In a significant development, the Supreme Court’s Centre for Research and Planning (CRP) has released a comprehensive report examining 75 years of judicial discourse on caste, analysing Constitution Bench judgments from 1950 to 2025. The report, authored by Dr Anurag Bhaskar, Dr Farrah Ahmed, Bhimraj Muthu and Shubham Kumar, highlights how the court’s language has evolved—and at times faltered—in addressing caste, discrimination and affirmative action.
The study notes sharp divergences in how benches have historically understood caste. While some judgments have unequivocally recognised caste as a hereditary hierarchy based on purity and pollution, others have described it as originally benign. Quoting Justice S. Ratnavel Pandian's concurring opinion in Indra Sawhney (1992), the report highlights: “The caste system… divides the society into privileged and disabled, revered and despised… The perpetuation of casteism, in the words of Swami Vivekananda, ‘continues social tyranny of ages’.”
Several judgments, the report notes, articulate caste as intrinsically linked to hereditary occupation, a concept repeatedly affirmed by the court. Justice B.P. Jeevan Reddy’s lead opinion in Indra Sawhney is cited: “In rural India, occupation-caste nexus is true even today… Lowly occupation results not only in low social position but also in poverty… ‘Caste–occupation–poverty’ cycle is thus an ever-present reality.”
In contrast, other judgments traced caste to supposedly benign or functional origins. The report critically cites M.R. Balaji (1963), where Justice P.B. Gajendragadkar observed: “The caste system may have originally begun on occupational or functional basis… its original functional and occupational basis was later over-burdened with ritual concepts… creating feelings of superiority and inferiority.” According to the report, this narrative risks softening the understanding of caste violence and oppression.
On how the judiciary has characterised Dalits and other oppressed castes, the report points to earlier metaphors that today appear paternalistic or demeaning. It reproduces Justice Subba Rao’s illustration in Devadasan (1964): “Take the illustration of a horse race… a handicap may be given… By doing so, what would otherwise have been a farce of a competition would be made a real one.” The authors note that such metaphors frame affirmative action as charity rather than constitutional entitlement.
The study also highlights phrases that suggested caste-based reservations jeopardised administrative standards. In N.M. Thomas (1976), Justice Krishna Iyer wrote: “You can’t… grind the wheels of Government to a halt in the name of ‘harijan welfare’.” The report notes that the term “Harijan” is now considered abusive, and that judicial repetition of such language gave legitimacy to caste-coded prejudices.

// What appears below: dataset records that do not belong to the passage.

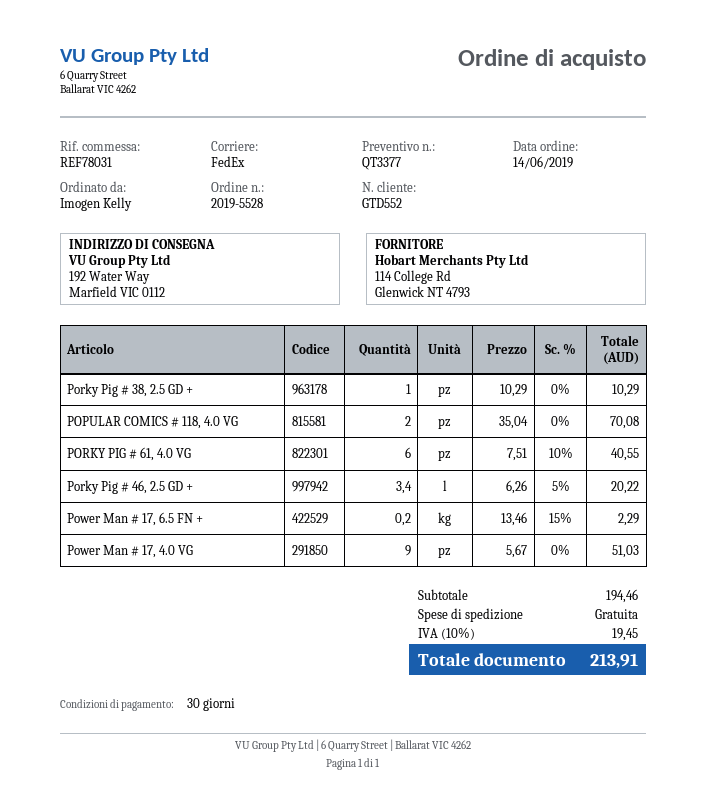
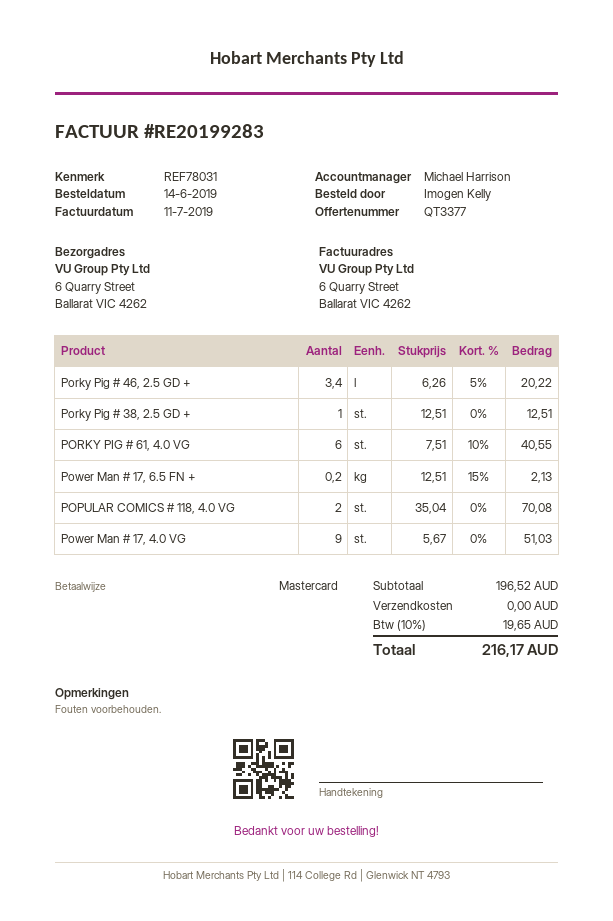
ship to: 192 Water Way, Marfield VIC 0112 -> 6 Quarry Street, Ballarat VIC 4262
Porky Pig # 38, 2.5 GD +: 1 x 10.29 = 10.29 -> 1 x 12.51 = 12.51
Power Man # 17, 6.5 FN +: 0.2 x 13.46 - 15% = 2.29 -> 0.2 x 12.51 - 15% = 2.13
subtotal: 194.46 -> 196.52
tax: 10% = 19.45 -> 10% = 19.65
total: 213.91 -> 216.17

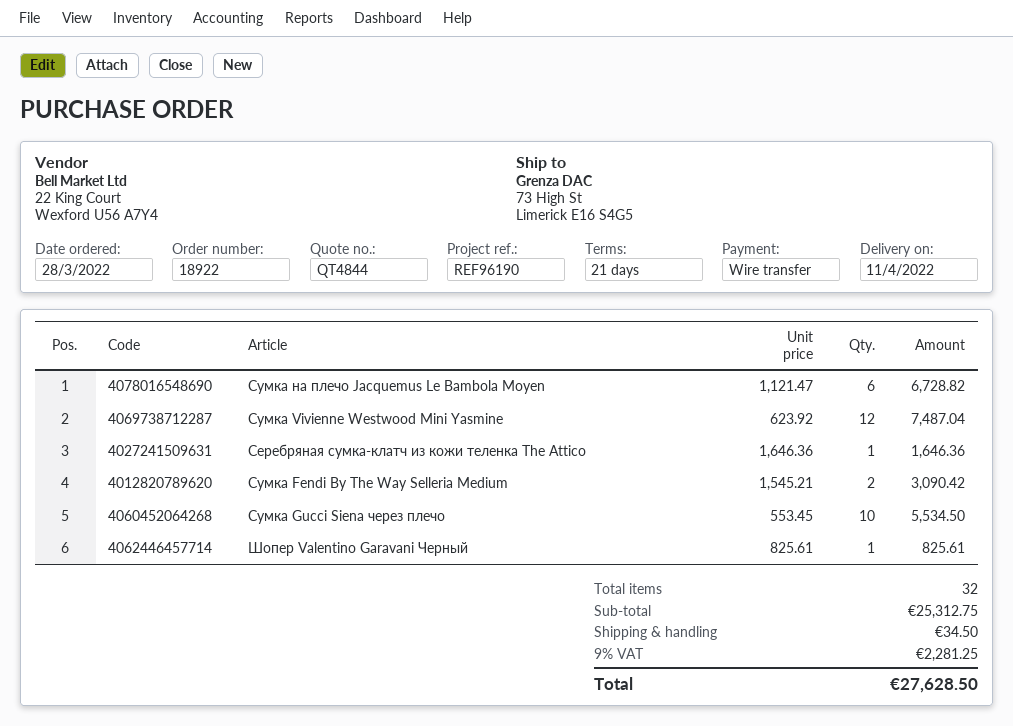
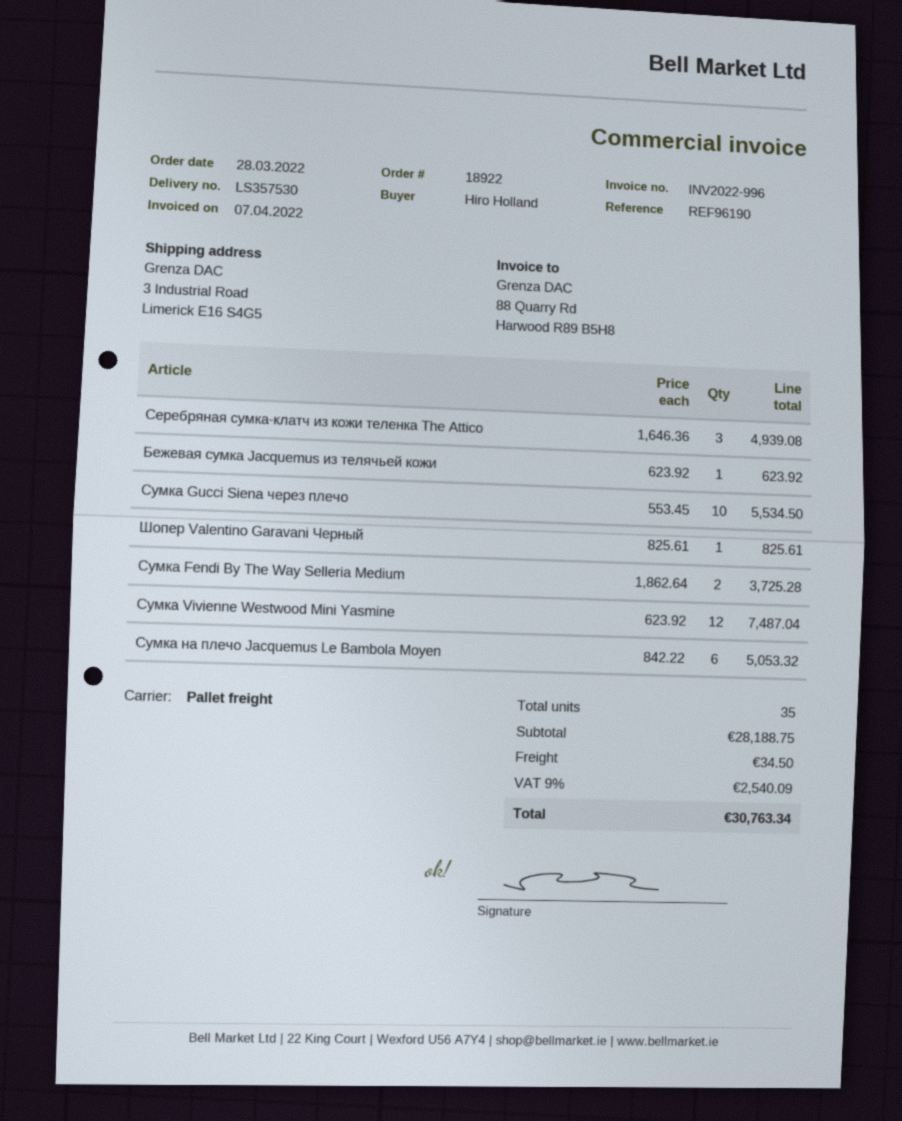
ship to: 73 High St, Limerick E16 S4G5 -> 3 Industrial Road, Limerick E16 S4G5
Сумка на плечо Jacquemus Le Bambola Moyen: 6 x 1121.47 = 6728.82 -> 6 x 842.22 = 5053.32
Серебряная сумка-клатч из кожи теленка The Attico: 1 x 1646.36 = 1646.36 -> 3 x 1646.36 = 4939.08
Сумка Fendi By The Way Selleria Medium: 2 x 1545.21 = 3090.42 -> 2 x 1862.64 = 3725.28
Бежевая сумка Jacquemus из телячьей кожи: none -> 1 x 623.92 = 623.92
total quantity: 32 -> 35
subtotal: 25312.75 -> 28188.75
tax: 9% = 2281.25 -> 9% = 2540.09
total: 27628.50 -> 30763.34

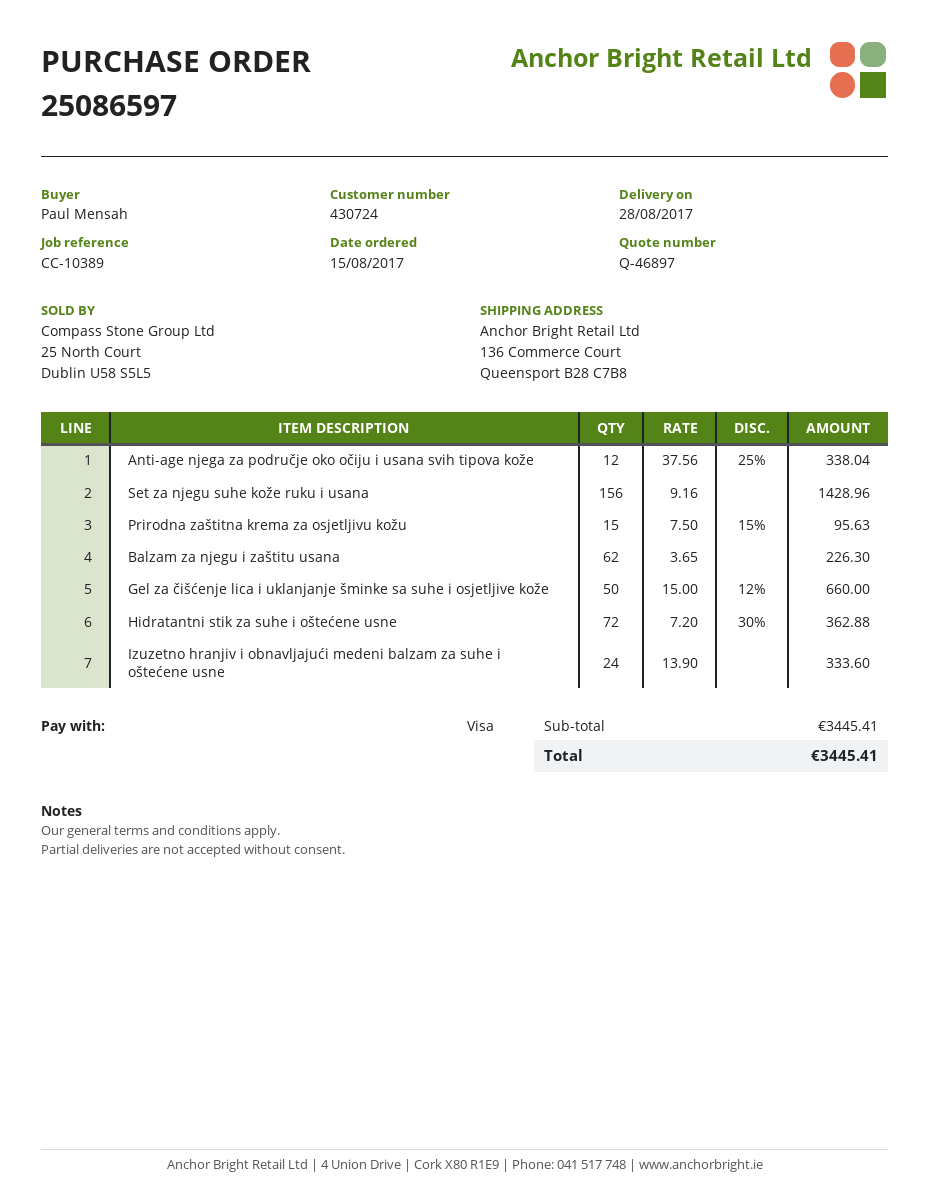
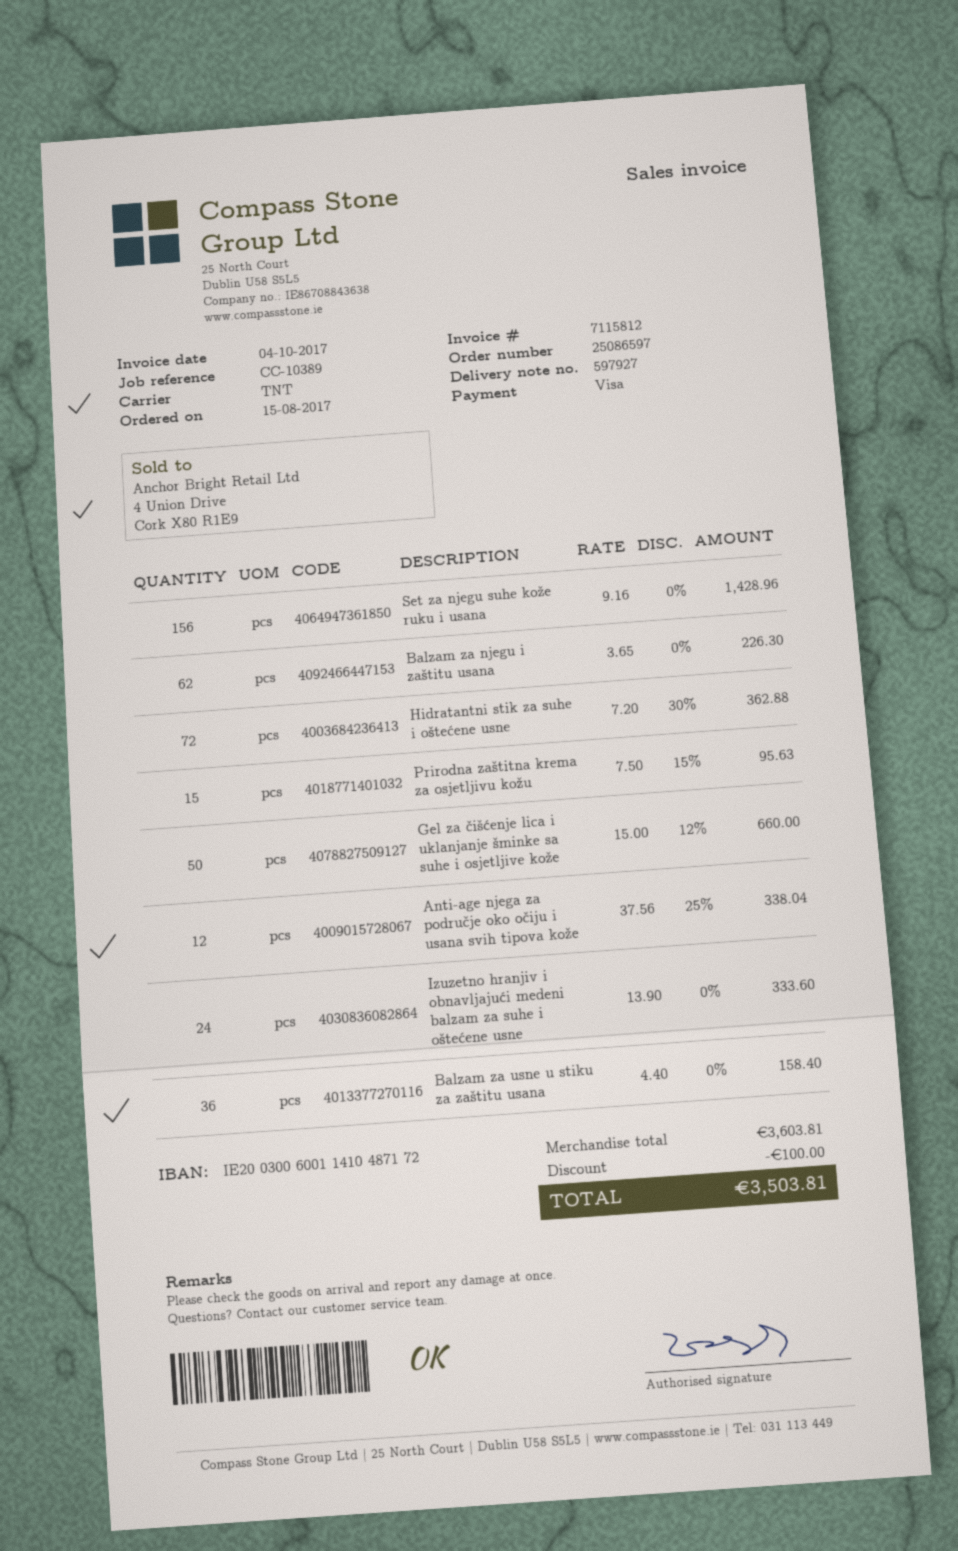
Balzam za usne u stiku za zaštitu usana: none -> 36 x 4.40 = 158.40
subtotal: 3445.41 -> 3603.81
discount: none -> 100.00
total: 3445.41 -> 3503.81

At the same time, the report documents progressive shifts in judicial discourse. Justice O. Chinnappa Reddy’s influential opinion in Vasanth Kumar (1985) is prominently quoted: “They ask for parity, and not charity… The days of Dronacharya and Ekalavya are over. Several bridges have to be erected, so that they may cross the Rubicon.”
The report also notes decisive judicial acknowledgment of how caste-based discrimination continues despite constitutional guarantees. Quoting Justice D.Y. Chandrachud’s 2018 opinion in the Sabarimala case, it states: “Article 17 was a promise to lower castes that they will be free from social oppression. Yet for the marginalized communities, little has changed… Dalits are being killed for growing a moustache… or riding a horse.”
The authors emphasise that the CRP’s purpose is not to critique individual judges but to sensitise the judiciary to how language shapes law. The report states: “The purpose of this publication is to encourage reflection… on how the legal system can advance the constitutional mandate of equality and dignity for all citizens.” It reiterates the CRP's institutional neutrality, noting that no sitting judge’s judgment has been analysed.
By compiling judicial descriptions of caste—from analogies with animals and “crutches” to more empathetic accounts of structural oppression—the report calls for a shift towards terminology rooted in dignity and constitutional morality. It warns that older expressions, when repeated, risk “reinforcing stigma rather than dismantling it.”
The publication is positioned as part of the CRP’s ongoing effort to make the justice system more sensitive to equality concerns, building on earlier handbooks on gender stereotypes, disability rights and administrative terminology. The authors conclude that the judiciary must consciously adopt inclusive, historically informed language, stating that “constitutional transformation requires not only legal reform but also linguistic reform.”